Robin Sax: Several disturbing developments have erupted in the case of missing 7-year-old Oregon boy Kyron Horman. Kyron's father, Kaine, has filed for divorce from Kyron's stepmom, Terri Moulton Horman, and has also filed a restraining order against his soon-to-be-ex-wife.
You might not realize this, but in courthouses across the country, the most-filed-for document is a restraining order. Simply put, a restraining order is a paper from a judge that tells someone to stop hurting you or threatening to hurt you. However, restraining orders are not orders that are merely rubber-stamped. They are not filed automatically and do NOT usually go with a filing for divorce. So is the request for -- and issuance of -- this order unusual or telling? YES to both.
As we gradually learn more details about the investigation of Kyron's disappearance, we see that the case is slowly zeroing in on Terri Moulton Horman. Though the release of information has been slow and minimal at best, we do know that Terri was the last person to have seen Kyron, has undergone several lie detector tests, may have made statements inconsistent with other accounts of her whereabouts, has incongruous Facebook posts and has not had outward support from family members (amongst other slivers of evidence). However, the restraining order request and the granting of said order are the most telling pieces of evidence so far. The order indicates that there has been a showing of violence, or at least some threat of violence.
For a restraining order to be issued, there must be a showing of a threat and/or a danger to one or more persons. In this case, not only was there a request for the protection of Kaine Horman himself, but also for all the children. Per the order, Terri is prevented from having contact with her children and must relinquish firearms. While the relinquishment of firearms may seem rather standard, the prevention of interacting with children is highly specific -- and highly unusual. This is not something that would be granted willy-nilly.

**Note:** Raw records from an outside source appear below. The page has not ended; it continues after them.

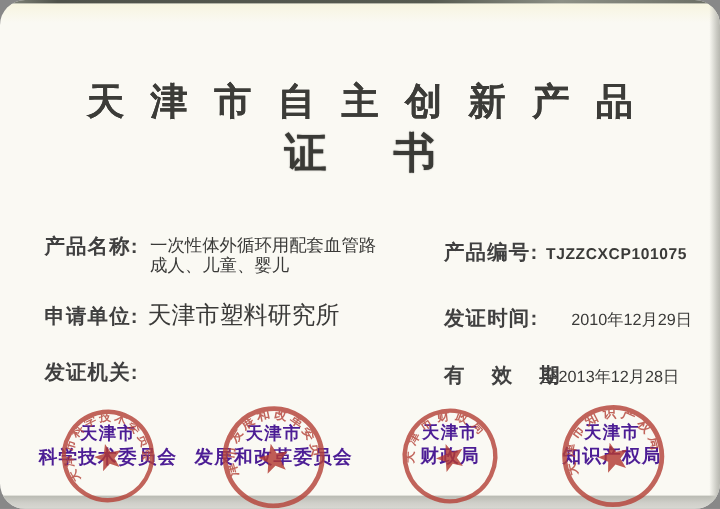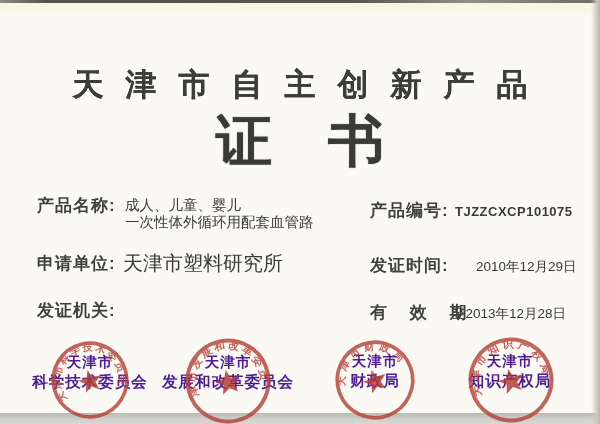--- a/index.html
+++ b/index.html
@@ -8,6 +8,7 @@
     background:#faf9f3;
     font-family:"Liberation Sans","DejaVu Sans",sans-serif;
     color:#3a3a36;
+    border-radius:21px;
   }
   
   .edge-top{position:absolute;left:0;top:0;width:600px;height:3px;

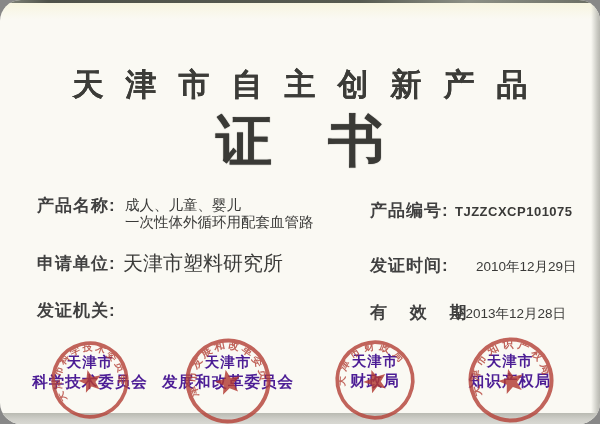--- a/index.html
+++ b/index.html
@@ -29,7 +29,7 @@
   }
   .subtitle{
     position:absolute;left:0;top:104px;width:600px;text-align:center;
-    font-size:56px;font-weight:bold;color:#3a3a36;
+    font-size:35px;font-weight:bold;color:#3a3a36;
     letter-spacing:56px;padding-left:56px;box-sizing:border-box;
     text-shadow:0 0 1px #3a3a36;
   }

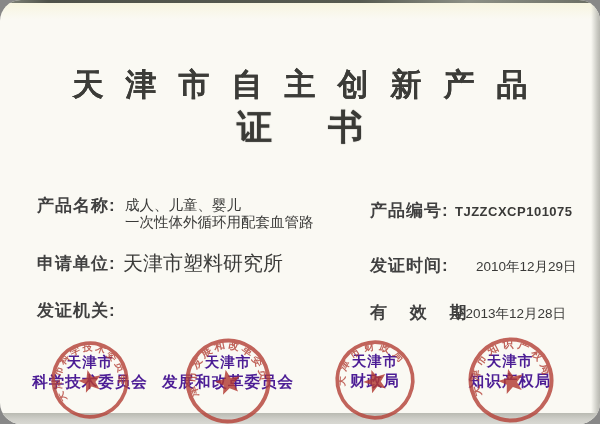--- a/index.html
+++ b/index.html
@@ -68,8 +68,8 @@
 
   <div class="label" style="left:37px;top:194px;">产品名称:</div>
   <div class="value" style="left:125px;top:197px;">
+    <div>一次性体外循环用配套血管路</div>
     <div>成人、儿童、婴儿</div>
-    <div>一次性体外循环用配套血管路</div>
   </div>
 
   <div class="label" style="left:37px;top:252px;">申请单位:</div>

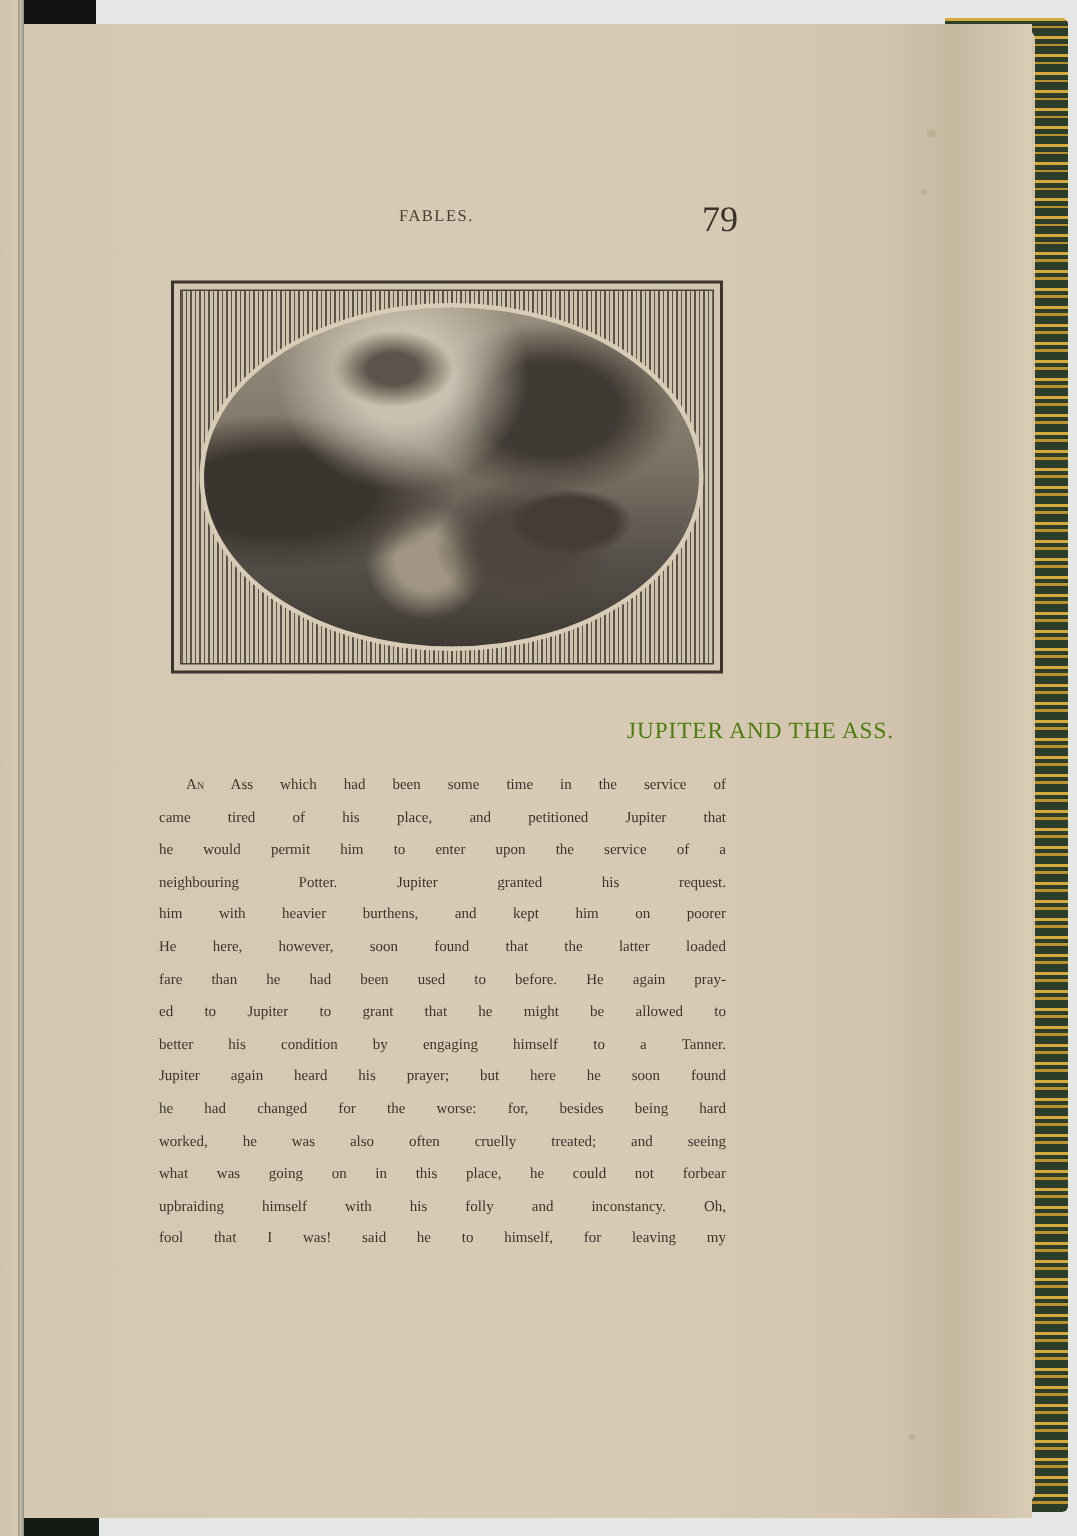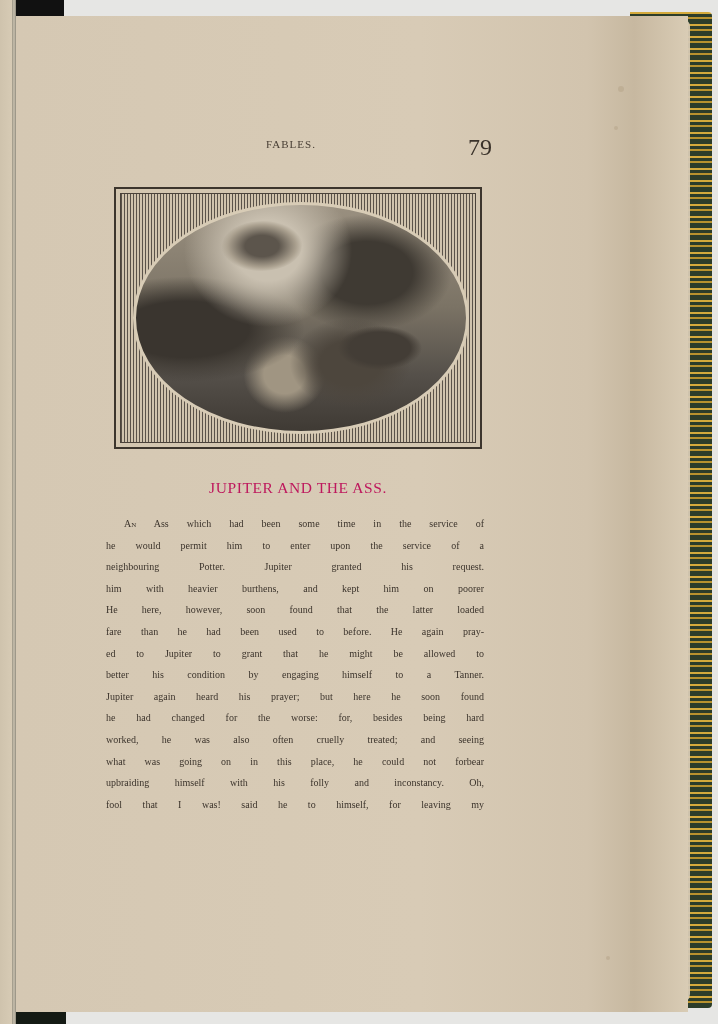--- a/index.html
+++ b/index.html
@@ -77,7 +77,7 @@
     }
     .title {
       position: absolute; left: 0; width: 596px; top: 479px;
-      text-align: center; font-size: 15.5px; letter-spacing: 0.6px; color: #be185d;
+      text-align: right; font-size: 15.5px; letter-spacing: 0.6px; color: #4d7c0f;
     }
     .body-text {
       position: absolute; left: 106px; top: 513px; width: 378px;

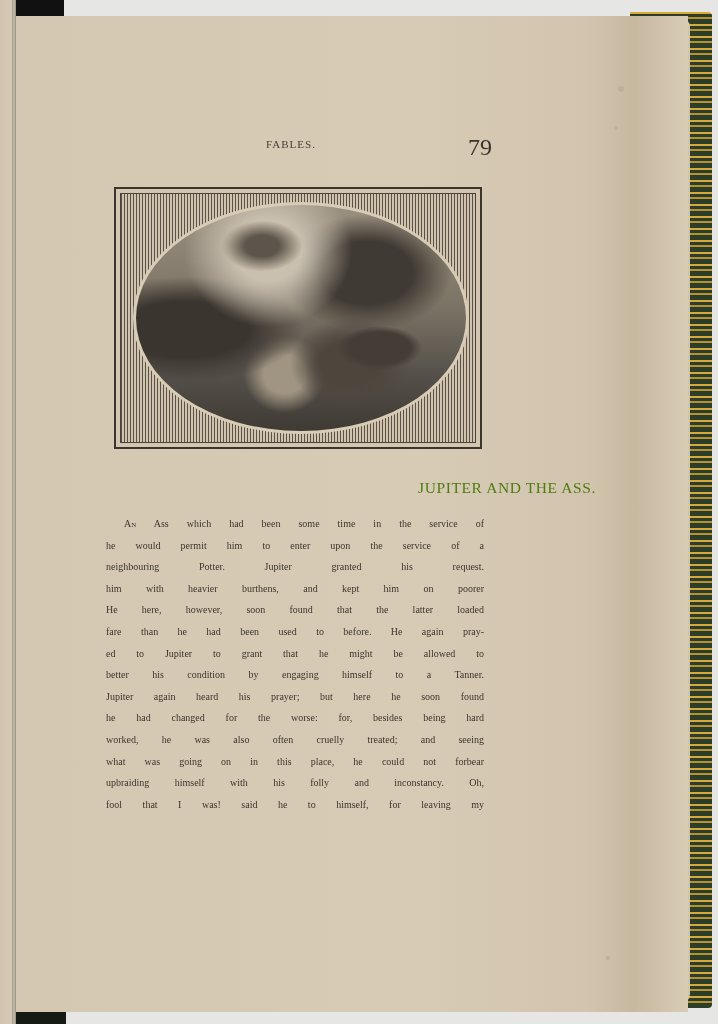--- a/index.html
+++ b/index.html
@@ -121,6 +121,7 @@
 
 <div class="body-text">
   <span class="line first"><span class="sc">An</span><span> Ass which had been some time in the service of</span></span>
+  <span class="line">came tired of his place, and petitioned Jupiter that</span>
   <span class="line">he would permit him to enter upon the service of a</span>
   <span class="line">neighbouring Potter.  Jupiter granted his request.</span>
   <span class="line">him with heavier burthens, and kept him on poorer</span>

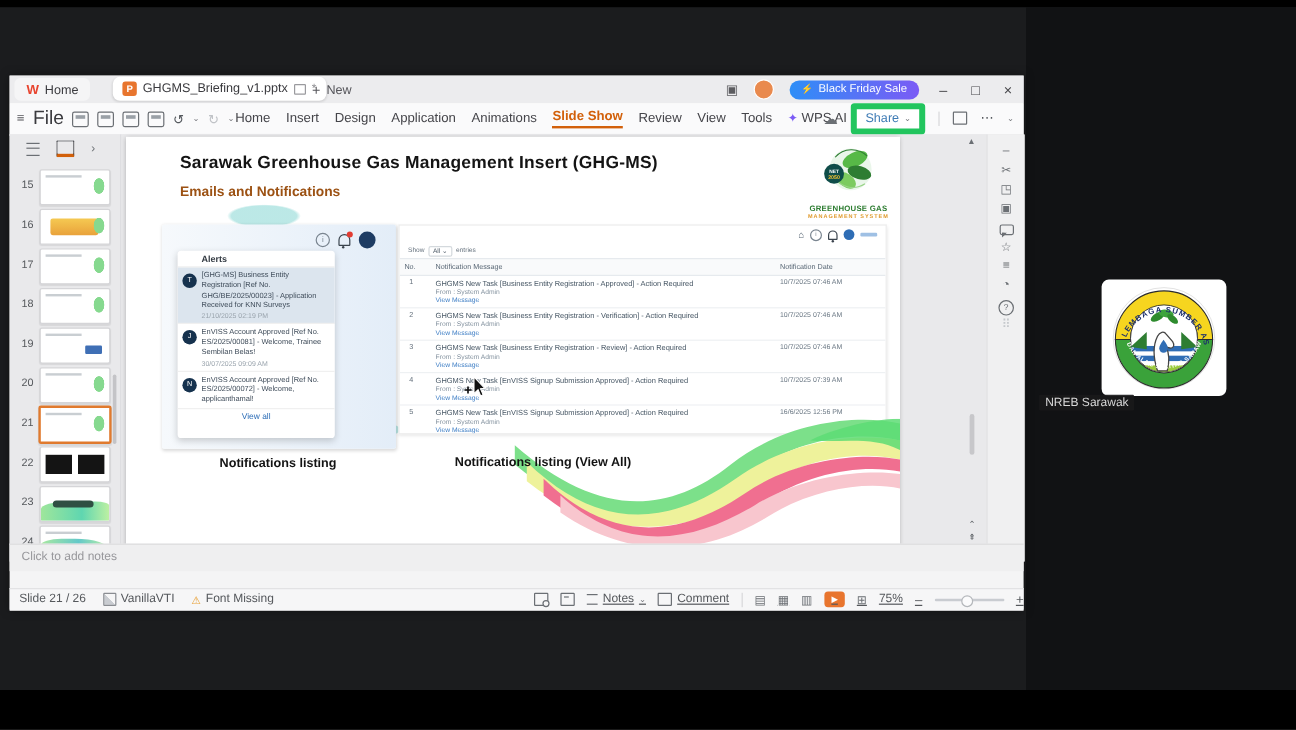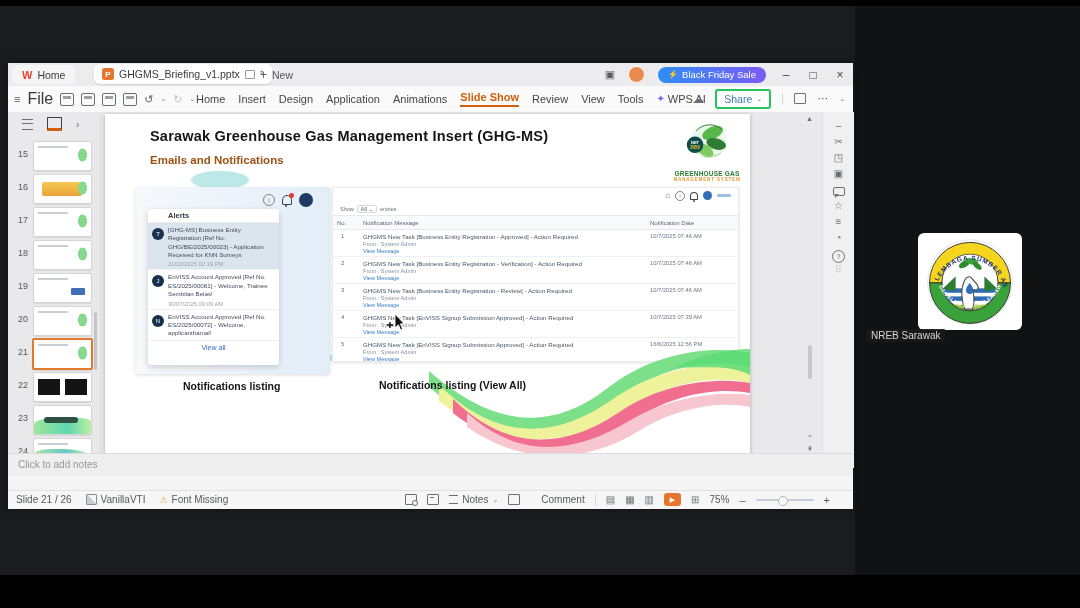--- a/index.html
+++ b/index.html
@@ -51,7 +51,7 @@
   .srch::after{content:"";position:absolute;width:4px;height:1.5px;background:#55595e;right:-3px;bottom:-1px;transform:rotate(45deg);}
   .menubar-right{right:8px;top:0;height:25px;gap:11px;}
   .cloud{font-size:12px;color:#6b6f74;}
-  .sharebtn{height:16px;padding:0 7px;gap:4px;border:2px solid #22c55e;border-radius:3px;background:#fff;
+  .sharebtn{height:16px;padding:0 7px;gap:4px;border:5px solid #22c55e;border-radius:3px;background:#fff;
             font-size:10.5px;color:#3f7cb5;}
   .vsep{width:1px;height:12px;background:#d7d7da;}
 

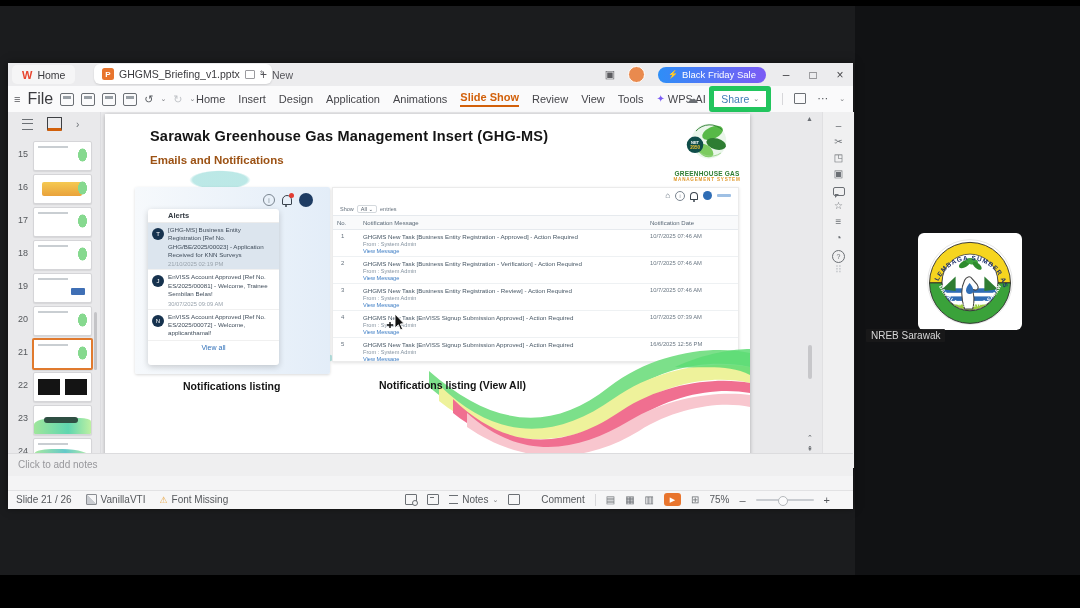--- a/index.html
+++ b/index.html
@@ -158,7 +158,7 @@
   .sb-left{left:8px;top:0;height:17px;gap:14px;}
   .theme-ic{width:9px;height:9px;border:1px solid #8a8d92;border-radius:1px;background:linear-gradient(45deg,#c9ccd1 50%,transparent 50%);}
   .warn{color:#e8a33d;font-size:9px;}
-  .sb-right{right:23px;top:0;height:17px;gap:10px;}
+  .sb-right{right:0;top:0;height:17px;gap:10px;text-decoration:underline;}
   .sb-ic{width:10px;height:9px;border:1.1px solid #6b6f74;border-radius:1px;position:relative;}
   .sb-ic.clock::after{content:"";position:absolute;right:-2px;bottom:-2px;width:4px;height:4px;border:1px solid #6b6f74;border-radius:50%;background:#f6f6f7;}
   .sb-ic.enter::after{content:"";position:absolute;left:2px;top:2px;width:4px;height:1.2px;background:#6b6f74;}

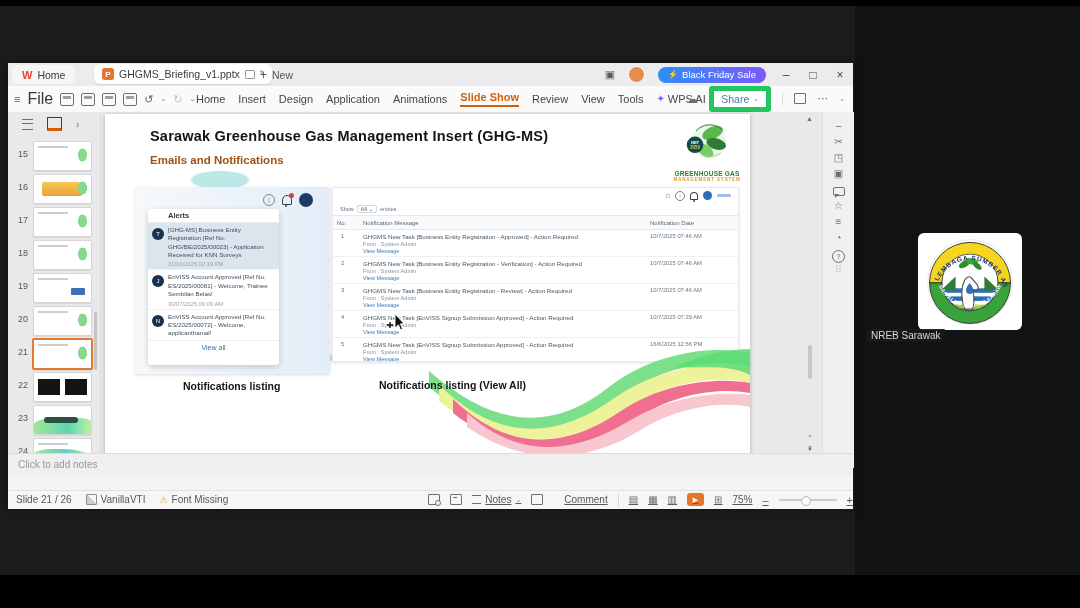--- a/index.html
+++ b/index.html
@@ -492,7 +492,7 @@
           <span>Notes</span>
           <span class="tinycaret">⌄</span>
         </span>
-        <span class="fx" style="gap:21px">
+        <span class="fx" style="gap:4px">
           <span class="sb-ic"></span>
           <span>Comment</span>
         </span>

While there is no playbook for families on how to deal with grief, loss and sadness when a child goes missing, filing for a restraining order against a spouse is just not a normal part of the process. This is an out-of-the-ordinary event. In the weeks since Kyron went missing, we have not seen Terri once address the media or offer her story publicly. Nor has she received much support from her family or friends. As a matter of fact, even Terri's own father says there is a 50/50 chance she will get arrested. Wouldn't you expect a dad to say something like, "There is no way she did this, no chance of her getting arrested, no chance she is responsible!"? Right?